> [Exercise] If a line in the records contains the string "display", show that line.

(Collection entries)
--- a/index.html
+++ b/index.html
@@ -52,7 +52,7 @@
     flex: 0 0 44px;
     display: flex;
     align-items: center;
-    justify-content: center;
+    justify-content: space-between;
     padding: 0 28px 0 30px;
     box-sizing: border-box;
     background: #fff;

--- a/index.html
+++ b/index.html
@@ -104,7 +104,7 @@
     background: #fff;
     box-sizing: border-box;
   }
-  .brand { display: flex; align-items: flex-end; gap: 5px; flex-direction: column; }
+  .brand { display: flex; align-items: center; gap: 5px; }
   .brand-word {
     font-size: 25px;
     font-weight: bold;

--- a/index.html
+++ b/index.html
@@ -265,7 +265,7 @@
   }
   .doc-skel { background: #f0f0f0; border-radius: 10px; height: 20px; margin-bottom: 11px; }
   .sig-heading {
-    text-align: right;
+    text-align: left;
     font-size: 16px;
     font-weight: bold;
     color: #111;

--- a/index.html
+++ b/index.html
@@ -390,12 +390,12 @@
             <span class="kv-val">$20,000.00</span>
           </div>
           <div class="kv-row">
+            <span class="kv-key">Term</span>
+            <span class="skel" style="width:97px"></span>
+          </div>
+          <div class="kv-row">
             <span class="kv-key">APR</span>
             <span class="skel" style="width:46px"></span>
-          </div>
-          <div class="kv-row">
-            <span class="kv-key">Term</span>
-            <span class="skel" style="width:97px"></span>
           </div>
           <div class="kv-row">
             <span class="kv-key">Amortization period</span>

> [Solution to the problem]
     display: flex;
-  .brand { display: flex; align-items: flex-end; gap: 5px; flex-direction: column; }
+  .brand { display: flex; align-items: center; gap: 5px; }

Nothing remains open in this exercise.